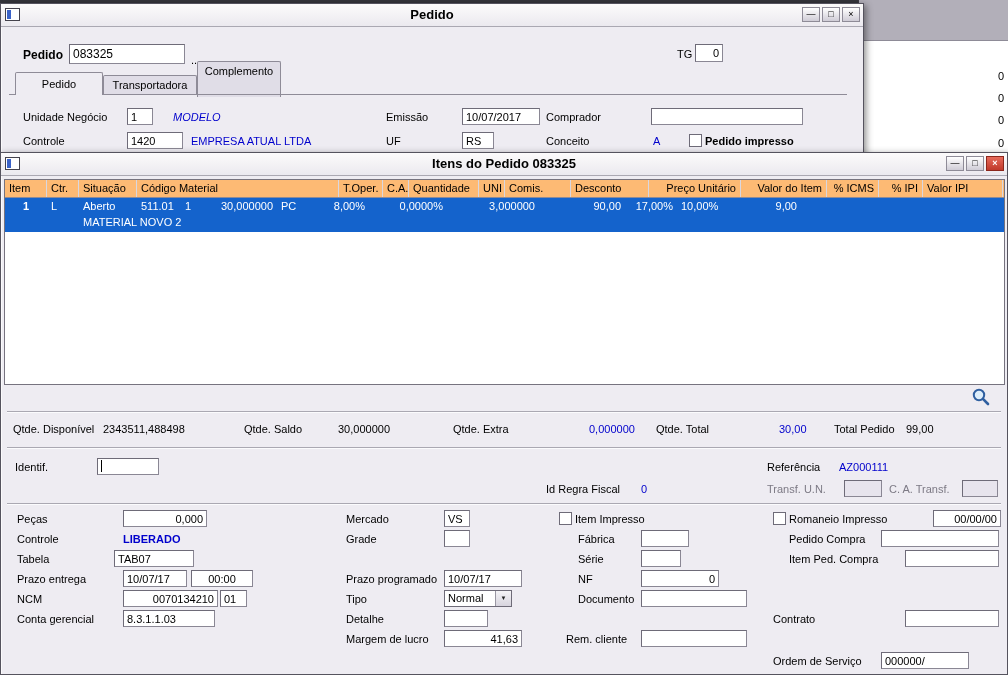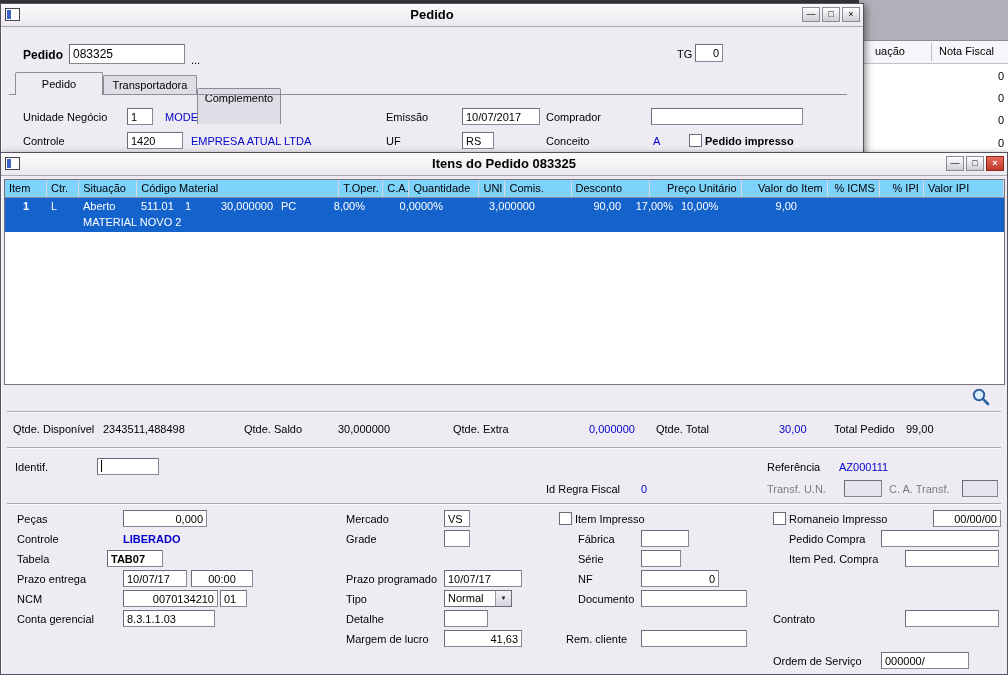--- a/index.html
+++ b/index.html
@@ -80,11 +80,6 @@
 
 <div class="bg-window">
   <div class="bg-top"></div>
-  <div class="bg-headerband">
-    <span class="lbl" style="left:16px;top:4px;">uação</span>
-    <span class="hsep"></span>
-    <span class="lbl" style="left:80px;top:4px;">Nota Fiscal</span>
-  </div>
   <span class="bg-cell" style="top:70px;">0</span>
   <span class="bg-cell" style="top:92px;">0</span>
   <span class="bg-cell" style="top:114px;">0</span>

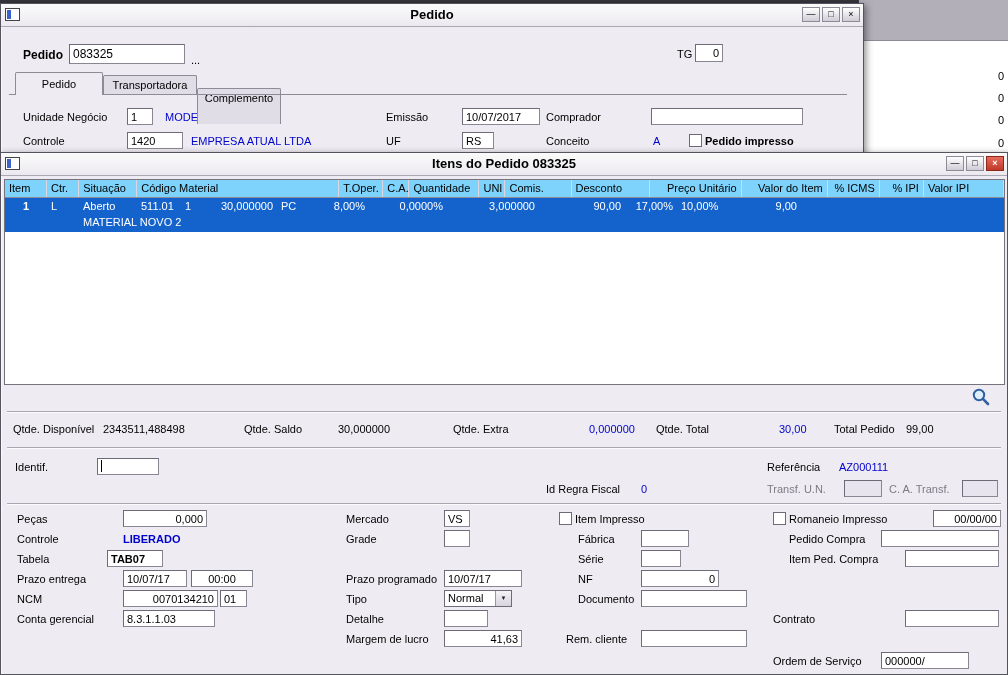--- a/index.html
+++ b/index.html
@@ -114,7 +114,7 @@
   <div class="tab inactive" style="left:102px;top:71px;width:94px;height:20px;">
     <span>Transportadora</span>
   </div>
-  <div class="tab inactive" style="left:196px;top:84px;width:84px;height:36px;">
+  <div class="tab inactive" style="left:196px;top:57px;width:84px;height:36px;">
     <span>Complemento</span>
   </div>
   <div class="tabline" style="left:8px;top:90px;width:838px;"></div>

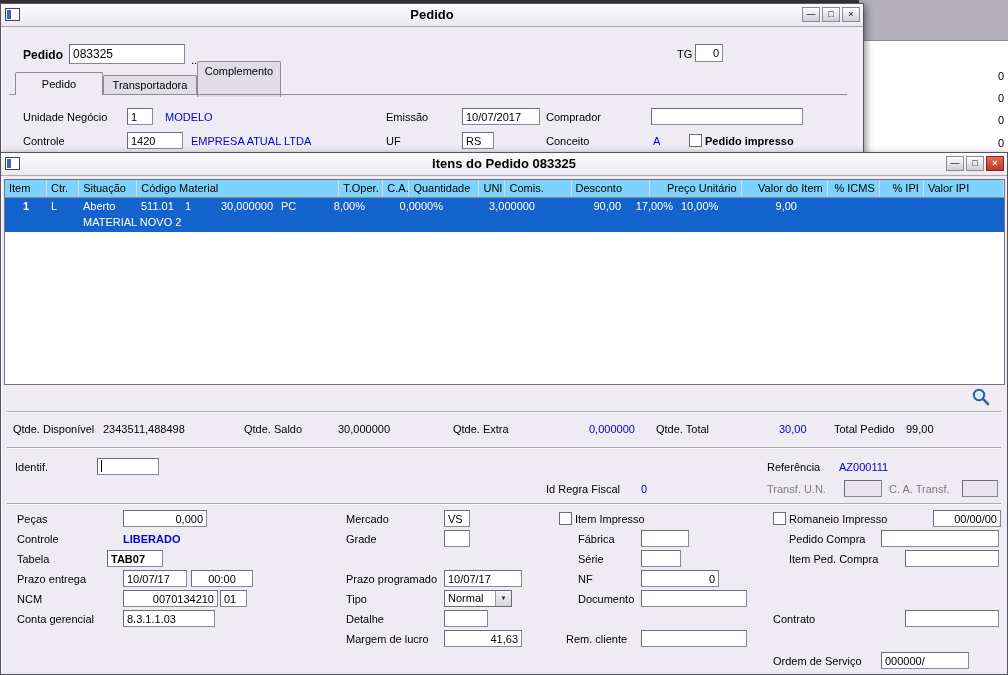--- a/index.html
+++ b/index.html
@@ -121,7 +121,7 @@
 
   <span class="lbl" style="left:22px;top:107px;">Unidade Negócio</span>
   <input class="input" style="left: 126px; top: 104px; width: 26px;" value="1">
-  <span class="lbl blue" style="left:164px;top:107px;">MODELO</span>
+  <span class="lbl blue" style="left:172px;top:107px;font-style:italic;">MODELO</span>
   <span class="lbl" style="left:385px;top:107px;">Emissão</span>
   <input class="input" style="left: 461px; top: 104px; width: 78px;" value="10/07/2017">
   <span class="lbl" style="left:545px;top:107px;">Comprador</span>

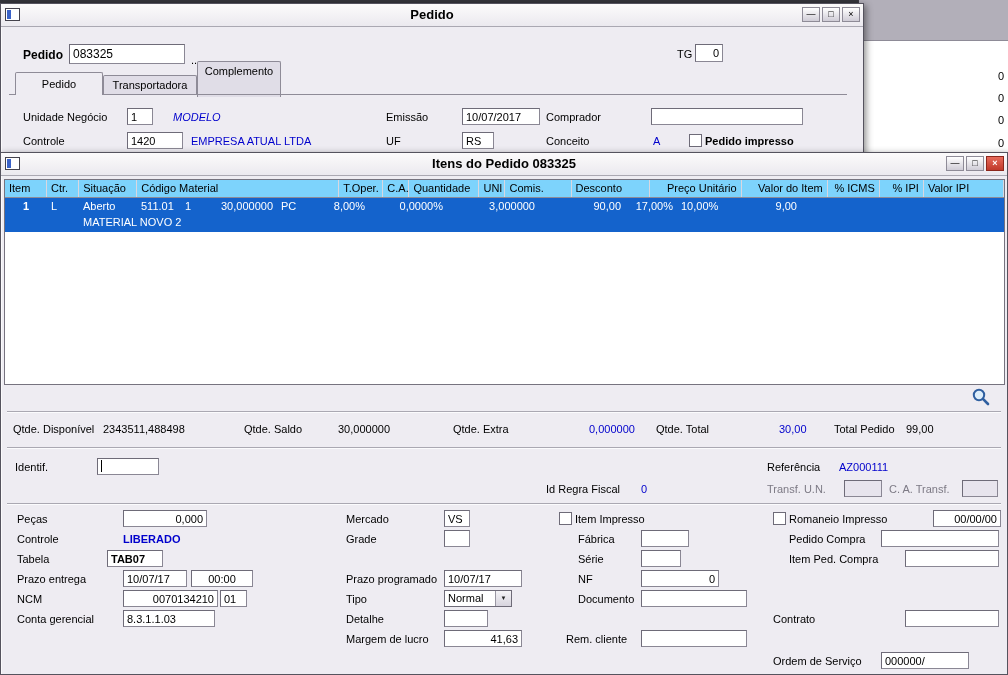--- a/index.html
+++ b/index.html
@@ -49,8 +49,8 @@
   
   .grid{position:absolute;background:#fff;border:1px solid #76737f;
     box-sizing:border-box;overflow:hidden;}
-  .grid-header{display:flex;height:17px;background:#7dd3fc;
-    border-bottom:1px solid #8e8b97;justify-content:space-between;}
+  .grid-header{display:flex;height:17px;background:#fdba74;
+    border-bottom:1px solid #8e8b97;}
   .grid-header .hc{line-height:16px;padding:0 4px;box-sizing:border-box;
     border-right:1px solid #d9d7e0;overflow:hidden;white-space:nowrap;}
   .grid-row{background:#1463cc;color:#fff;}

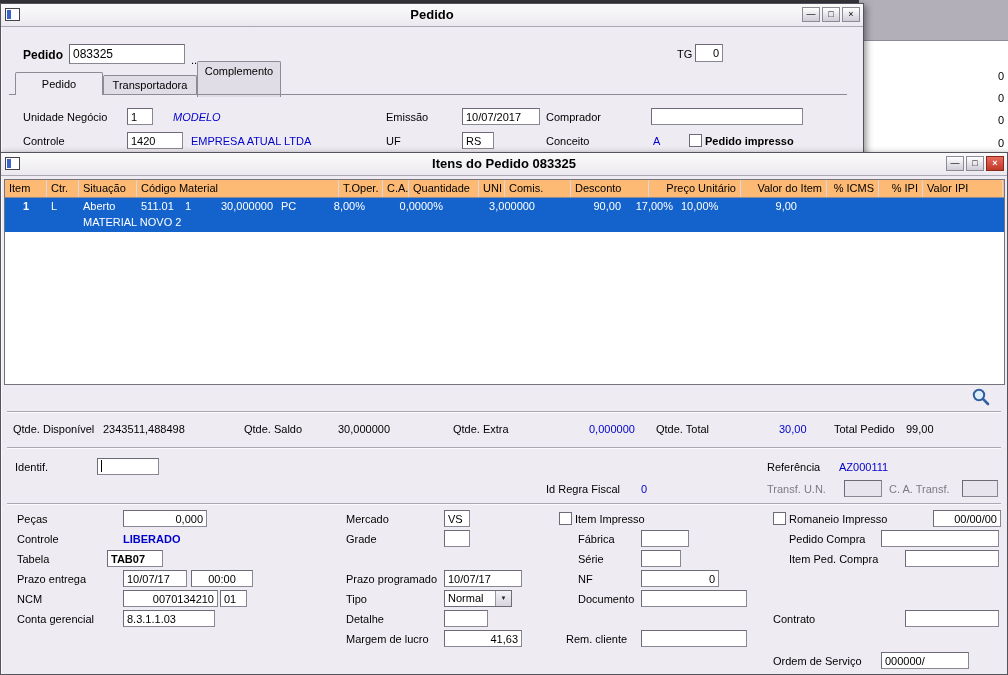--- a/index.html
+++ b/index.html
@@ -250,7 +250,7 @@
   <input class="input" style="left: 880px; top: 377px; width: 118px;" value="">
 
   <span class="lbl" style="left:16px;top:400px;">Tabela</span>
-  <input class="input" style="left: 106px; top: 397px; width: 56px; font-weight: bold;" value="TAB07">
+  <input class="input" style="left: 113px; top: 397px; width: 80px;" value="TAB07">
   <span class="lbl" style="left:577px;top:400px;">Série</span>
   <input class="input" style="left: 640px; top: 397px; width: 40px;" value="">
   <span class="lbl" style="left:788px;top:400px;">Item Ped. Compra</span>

++++++++

TASK PROMPT: Within the records, filter for lines that contain the word "solid" and show each one.

REPLY:
   .grid{position:absolute;background:#fff;border:1px solid #76737f;
-    border-bottom:1px solid #8e8b97;justify-content:space-between;}
+    border-bottom:1px solid #8e8b97;}
     border-right:1px solid #d9d7e0;overflow:hidden;white-space:nowrap;}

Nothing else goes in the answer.